O novo livro de Djaimilia Pereira de Almeida, A visão das plantas, publicado no Brasil pela editora Todavia, é um tratado sobre o mal. Não é uma sentença ou julgamento, é um olhar atento e honesto para o mal. Há três chaves principais para se pensar este livro: o tema, as perguntas que ele evoca e como o narrador escolheu as palavras para realizar a espantosa beleza desse texto.
O mal está no corpo e nos gestos do protagonista, um personagem recortado da história e que se multiplica em tantos. Capitão Celestino foi um corsário que levou a vida nos navios negreiros, combatendo rebeliões com a fúria de matar, transportando homens, mulheres e crianças amontoados como mercadorias, sem qualquer alívio ou misericórdia.

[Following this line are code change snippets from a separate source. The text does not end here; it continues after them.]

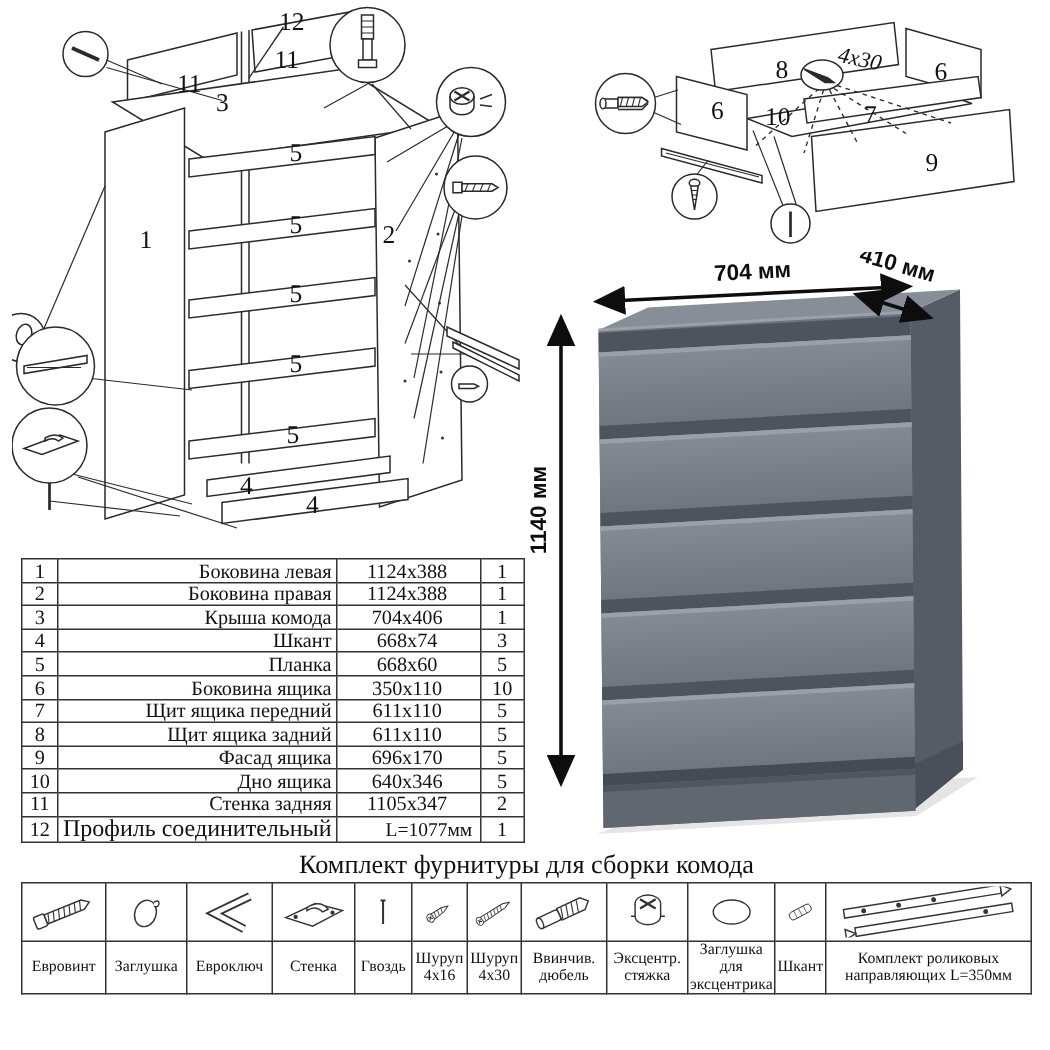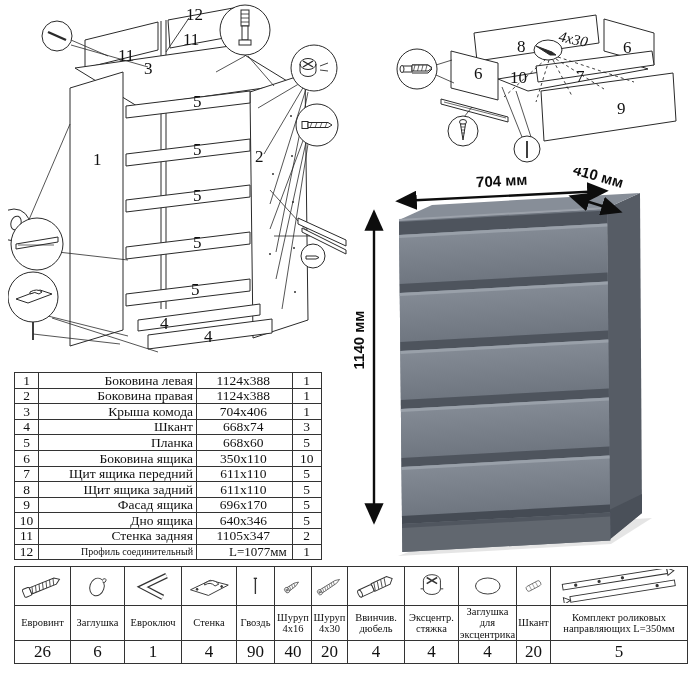"Профиль соединительный" .parts-table tr:last-child td.name { font-size: 10px -> 16px }
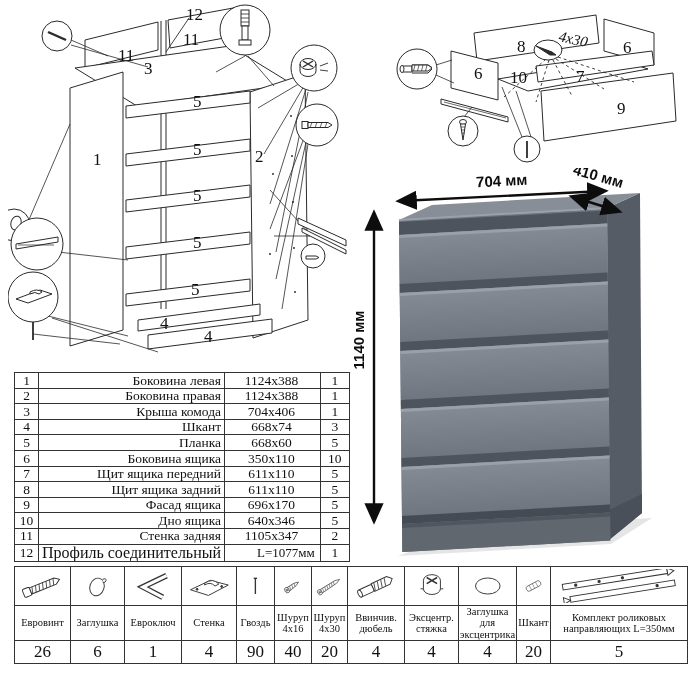"Комплект фурнитуры для сборки комода" div.hw-title { html: none -> <div>Комплект фурнитуры для сборки комода</div> }
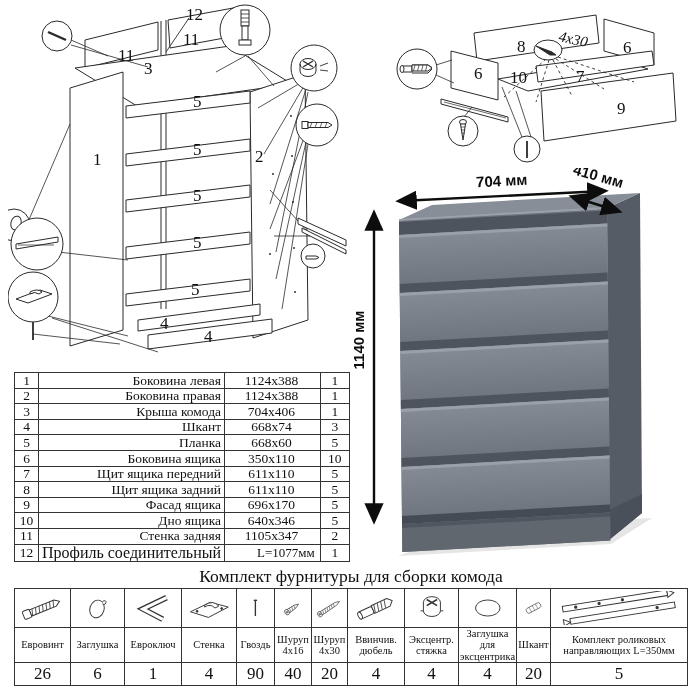"26" tr.qtys { html: <tr> <td>26</td> <td>6</td> <td>1</td> <td>4</td> <td>90</td> <td>40</td> <td>20</td> <td>4</td> <td>4</td> <td>4</td> <td>20</td> <td>5</td> </tr> -> none }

Quando chega à velhice, o Capitão Celestino volta para a casa de sua infância onde ninguém o espera, mas ele, sim, espera a morte. A habitação, uma personagem importante do livro, está vazia há tempos. Por fora, as ervas teimosas do jardim seguem vivendo, alheias ao curso da história. Não sabem absolutamente nada sobre o que a humanidade faz do seu fado, mas entendem tudo sobre o impulso de medrar — este que devemos sempre reaprender. No desespero do Capitão por agarrar-se ao único fiapo de vida possível, ele decide dedicar seus dias a cuidar das plantas.
Em toda situação de guerra e conflito existem os homens que mandam e os que executam atos de violência. Não há como medir onde está a maior crueldade, são todos conscientes do mal, partidários dele, justificam-no por uma causa política, crença, delírio ou ambição. O mal existe em todas as almas mas, em algumas, domina a vida inteira.
O Capitão Celestino personifica um pedaço doloroso da história que liga Portugal ao Brasil e ao continente africano. Um arquétipo, um espelhamento dos militares dos regimes ditatoriais da América Latina; dos torturadores destes regimes; dos empregados dos campos de concentração nazistas; dos feitores forros do Brasil colonial e de todos os que escravizaram e torturaram; dos homens armados em guerra que matam sob o duplo signo da obrigação e do prazer.
A solidão do personagem leva a uma associação possível com O outono do patriarca (1975), de Gabriel García Márquez, mas neste há uma caricatura da saudade do poder — um ditador que sente falta do tempo em que viveu a ilusão da onipotência. O Capitão Celestino, ao contrário, parece tentar esquecer, mas é inútil.
A visão das plantas é um tratado sobre o mal, mas também sobre a morte e suas perguntas: o que é o arco de uma existência? O que são as escolhas e onde impera destino? O que acontece com quem pratica o mal?
Não há Deus nessa história; o Capitão Celestino renega qualquer possibilidade de existência invisível perto de sua vida. Até o ponto em que ele ainda é capaz de acreditar que o homem pode controlar tudo, não há nada disso. Até que chega a menina holandesa.
A densidade desse texto tão breve, um livro de menos de cem páginas, está em muitos aspectos. O enredo é isso mesmo: o homem cuidando desse jardim, o fim de uma vida e as marcas que ficaram dela. Mas há um porão de almas sob as raízes destas flores e deste verde exuberante. São as mesmas mãos: as que mataram, as que ressuscitaram as plantas. São exatamente as mesmas mãos. Apesar de ser a fabulação sobre um personagem só e uma experiência individual, o livro evoca uma questão coletiva, dolorosa e profunda.
Quase ao final do livro, ao explicar o ato de uma personagem inesperada que passa a conviver com o Capitão Celestino na casa, o narrador diz que “o que se ata em vida na morte não se desata”. E esta é uma das frases que expandem a dimensão do texto para uma amplidão desmesurada, evoca as feridas abertas, as vidas perdidas, as coisas que mancharam a história e das quais nunca vamos nos recuperar, como a escravidão, porque ainda estão todas aqui, atadas.
Com este trabalho, Djaimilia Pereira de Almeida consolida-se como uma voz que pode falar por muitos, mas quase em silêncio, sem julgamentos, alardes ou reparos. Há uma elegância apaixonante nesse texto. O primeiro e o último parágrafo do livro dão a real medida deste equilíbrio, onde nenhuma construção poética sobra — ao contrário, é tudo sempre no tom apropriado de um narrador consciente de que a vida nunca é uma coisa só. Muito menos as pessoas, os vivos e os mortos, o capitão, o padre, a cozinheira, a menina holandesa que nada enxerga. Estamos imersos nos fatos do passado tanto quanto nos mistérios. Não sabemos de nada. A visão das plantas, talvez, seja a mais precisa de todas.